Como pensamos pagar isso tudo com salários baixos que há 5 anos ou não sobem ou sobem bastante abaixo da inflação? Como aguentamos as constantes subidas de tudo e mais alguma coisa (só o seguro do carro irá baixar)? Como pagararemos o défice do Estado?
Soube há dias que somos os campeões das apostas no Euromilhões. Estranha forma de vencer a crise! Os ricos jogam milhares de euros em jogatanas privadas animados nos intervalos por umas snifadelas de pó branco (o preço da cocaína também desceu) misturadas com whisky velho. Os pobres recorrem ao fácil mas ruinoso crédito telefónico para conseguir uns (poucos) milhares de euros pagos a juros dos anos oitenta!

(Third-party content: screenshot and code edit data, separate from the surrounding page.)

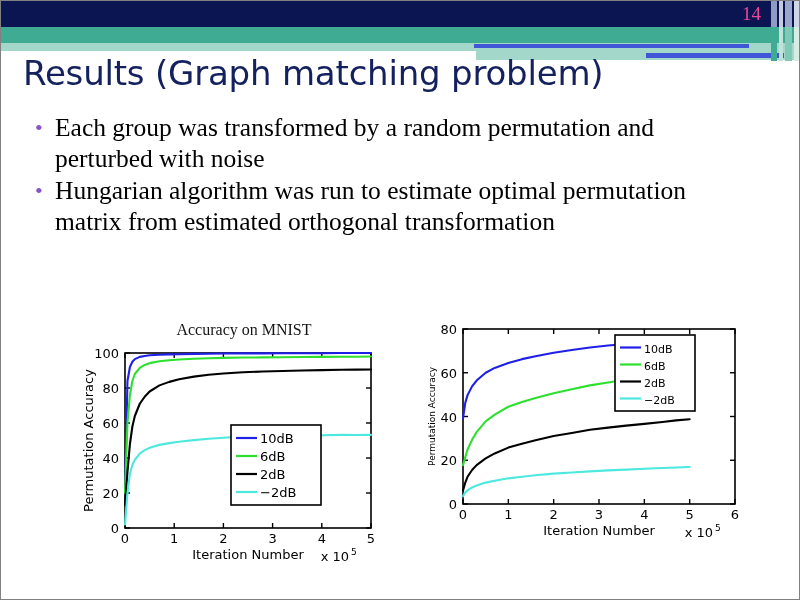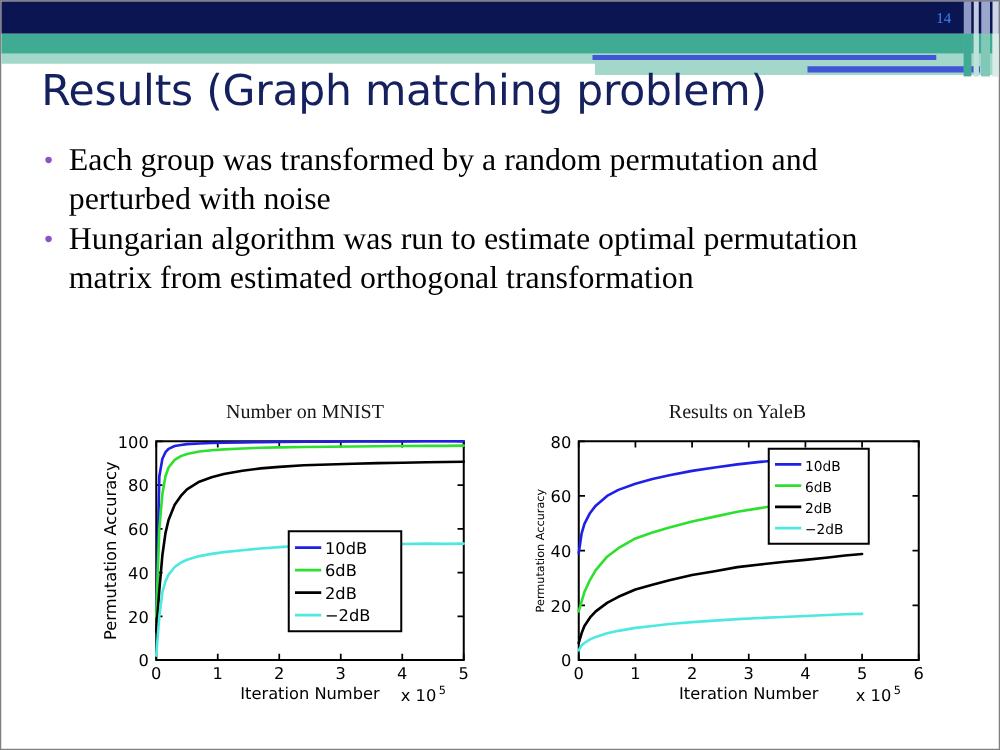--- a/index.html
+++ b/index.html
@@ -68,30 +68,30 @@
   .edge-d { left: 793px; width: 7px; background: #cfd6e6; }
   .edge-teal-a { position:absolute; left: 770px; top: 26px; width: 6px; height: 34px; background:#3fab93; }
   .edge-teal-b { position:absolute; left: 778px; top: 26px; width: 4px; height: 34px; background:#bfe3d9; }
   .edge-teal-c { position:absolute; left: 784px; top: 26px; width: 7px; height: 34px; background:#7fc9b6; }
   .edge-teal-d { position:absolute; left: 793px; top: 26px; width: 7px; height: 34px; background:#d6ece5; }
 
   .page-number {
     position: absolute;
     right: 38px;
     top: 1px;
-    color: #3b82f6;
+    color: #ec4899;
     font-family: "Liberation Serif", serif;
-    font-size: 12px;
+    font-size: 19px;
     line-height: 24px;
   }
 
   
   .slide-title {
     position: absolute;
-    left: 32px;
+    left: 22px;
     top: 52px;
     font-family: "DejaVu Sans", sans-serif;
     font-size: 34px;
     color: #14215e;
     letter-spacing: -0.2px;
     white-space: nowrap;
   }
 
   
   .bullets {
@@ -176,21 +176,21 @@
       <span class="bullet-dot">•</span>
       <span class="bullet-text">Each group was transformed by a random permutation and perturbed with noise</span>
     </div>
     <div class="bullet-row">
       <span class="bullet-dot">•</span>
       <span class="bullet-text">Hungarian algorithm was run to estimate optimal permutation matrix from estimated orthogonal transformation</span>
     </div>
   </div>
 
   <div class="figure fig-mnist">
-    <div class="fig-title">Number on MNIST</div>
+    <div class="fig-title">Accuracy on MNIST</div>
     <div class="plotwrap">
       <svg id="svg-mnist" width="330" height="236" viewBox="0 0 330 236">
           <rect x="46" y="10" width="246" height="175" fill="#ffffff" stroke="#000000" stroke-width="1.6"></rect>
           <line x1="46" y1="185" x2="46" y2="180" stroke="#000" stroke-width="1.4"></line>
           <line x1="46" y1="10" x2="46" y2="15" stroke="#000" stroke-width="1.4"></line>
           <text x="46" y="200" text-anchor="middle" font-size="13" class="axis-text">0</text>
           <line x1="95.2" y1="185" x2="95.2" y2="180" stroke="#000" stroke-width="1.4"></line>
           <line x1="95.2" y1="10" x2="95.2" y2="15" stroke="#000" stroke-width="1.4"></line>
           <text x="95.2" y="200" text-anchor="middle" font-size="13" class="axis-text">1</text>
           <line x1="144.4" y1="185" x2="144.4" y2="180" stroke="#000" stroke-width="1.4"></line>
@@ -242,21 +242,20 @@
             <line x1="157" y1="131" x2="178" y2="131" stroke="#000000" stroke-width="2.2"></line>
             <text x="181" y="136" font-size="13" class="axis-text">2dB</text>
             <line x1="157" y1="149" x2="178" y2="149" stroke="#4de8e0" stroke-width="2.2"></line>
             <text x="181" y="154" font-size="13" class="axis-text">−2dB</text>
           </g>
         </svg>
     </div>
   </div>
 
   <div class="figure fig-yaleb">
-    <div class="fig-title yaleb-title">Results on YaleB</div>
     <div class="plotwrap">
       <svg id="svg-yaleb" width="330" height="236" viewBox="0 0 330 236">
           <rect x="38" y="10" width="272" height="175" fill="#ffffff" stroke="#000000" stroke-width="1.6"></rect>
           <line x1="38" y1="185" x2="38" y2="180" stroke="#000" stroke-width="1.4"></line>
           <line x1="38" y1="10" x2="38" y2="15" stroke="#000" stroke-width="1.4"></line>
           <text x="38" y="200" text-anchor="middle" font-size="13" class="axis-text">0</text>
           <line x1="83.33333333333333" y1="185" x2="83.33333333333333" y2="180" stroke="#000" stroke-width="1.4"></line>
           <line x1="83.33333333333333" y1="10" x2="83.33333333333333" y2="15" stroke="#000" stroke-width="1.4"></line>
           <text x="83.33333333333333" y="200" text-anchor="middle" font-size="13" class="axis-text">1</text>
           <line x1="128.66666666666666" y1="185" x2="128.66666666666666" y2="180" stroke="#000" stroke-width="1.4"></line>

A seguir aos filandeses somos os que temos mais telemóveis. Estamos também entre os que têm mais carros per capita, o que tem lógica se pensarmos que os nórdicos que ganham quatro vezes mais andam de bicicleta!
Será que isto tem remédio?
Pelo menos desde D. Manuel I que vivemos acima das nossas posses. Quando há dinheiro esbanja-se, quando não há aperta-se o cinto, vendem-se os anéis (sempre ficam os dedos) e mete-se a prata no penhor. No século XVI a maior parte dos sapateiros de Lisboa eram flamengos ou italianos porque os salários eram altíssimos e os nossos artesãos não queriam trabalhar. A comida tinha tantas especiarias que os convidados estrangeiros das famílias nobres se retiravam dos banquetes a meio para vomitar...
Nem se pode dizer que sejamos preguiçosos. Um bocadito desleixados com os detalhes talvez. Somos até fortes na arte do desenrascanço. Improvisamos melhor do que planeamos. Adoramos é a pobreza dourada: comer fiado em serviço de porcelana, usar roupa de marca contrafeita, guiar carro de luxo importado podre de velho, andar de taxi até meio do mês.